» **RECORDS FOR THIS TASK**:
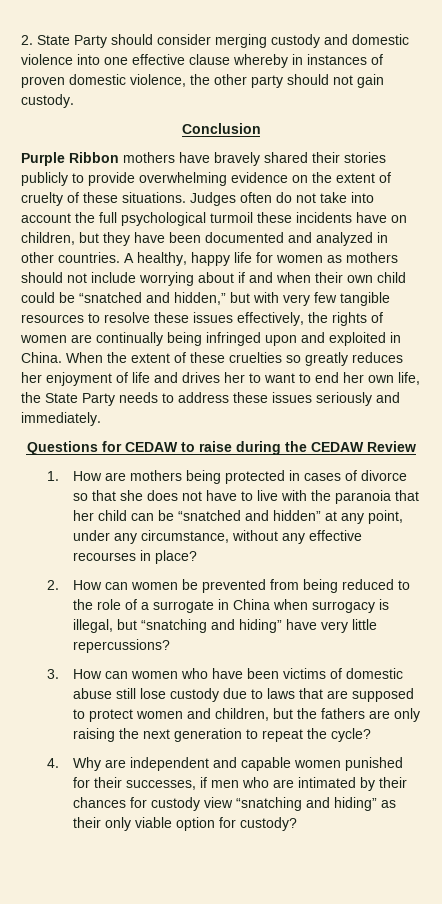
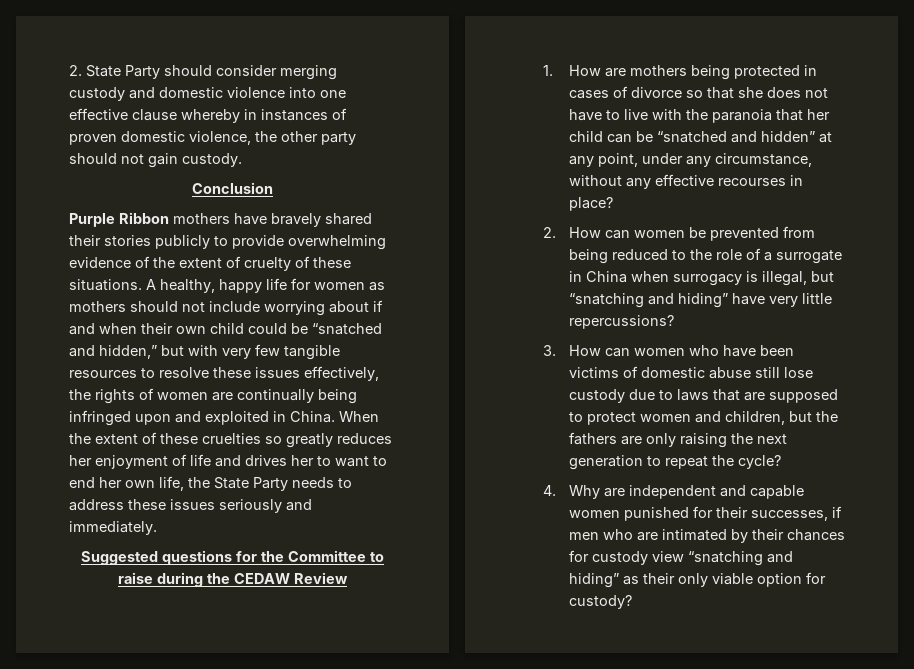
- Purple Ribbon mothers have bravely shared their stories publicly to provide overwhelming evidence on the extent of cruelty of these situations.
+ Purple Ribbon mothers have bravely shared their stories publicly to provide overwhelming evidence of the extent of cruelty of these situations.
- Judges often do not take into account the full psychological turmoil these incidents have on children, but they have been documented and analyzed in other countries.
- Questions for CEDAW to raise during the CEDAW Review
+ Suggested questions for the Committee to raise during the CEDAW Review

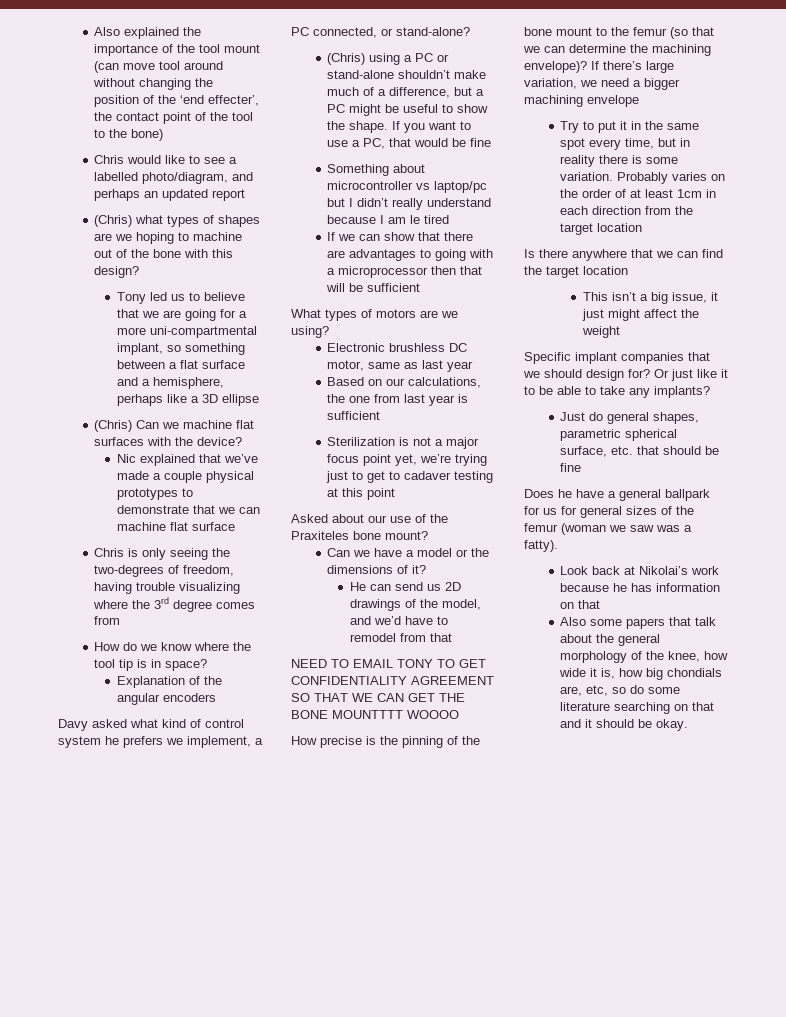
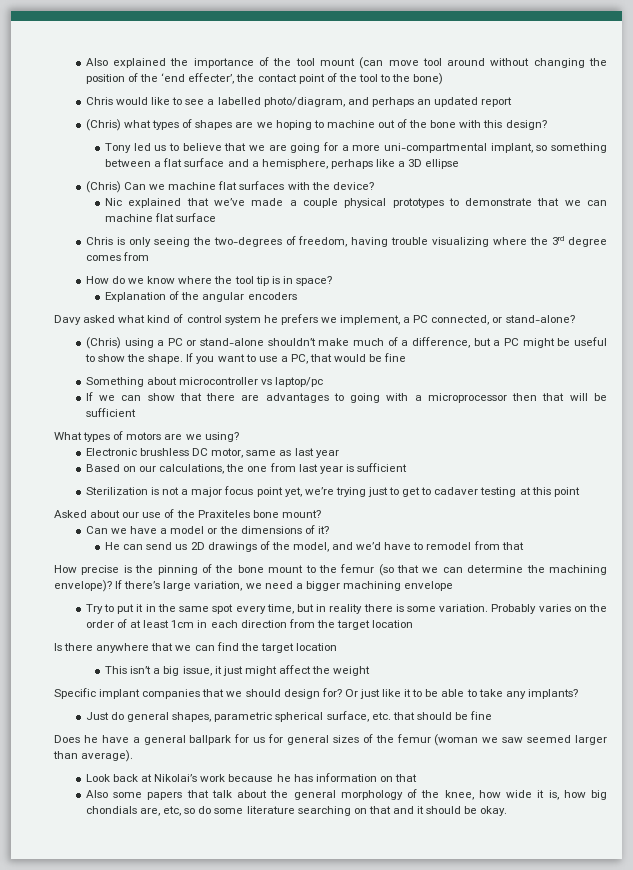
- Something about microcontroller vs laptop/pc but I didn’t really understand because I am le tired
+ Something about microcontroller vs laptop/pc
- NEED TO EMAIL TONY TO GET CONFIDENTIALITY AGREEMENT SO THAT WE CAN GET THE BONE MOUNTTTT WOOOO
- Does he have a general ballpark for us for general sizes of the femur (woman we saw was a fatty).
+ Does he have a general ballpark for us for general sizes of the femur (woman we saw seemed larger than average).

» **TASK DIRECTIONS**: Nothing but an exact copy belongs in the answer: the lines from the top of the records through the line containing "of the extent of cruelty of these situations.", minus the pictures.

» **FINAL ANSWER**:
- Purple Ribbon mothers have bravely shared their stories publicly to provide overwhelming evidence on the extent of cruelty of these situations.
+ Purple Ribbon mothers have bravely shared their stories publicly to provide overwhelming evidence of the extent of cruelty of these situations.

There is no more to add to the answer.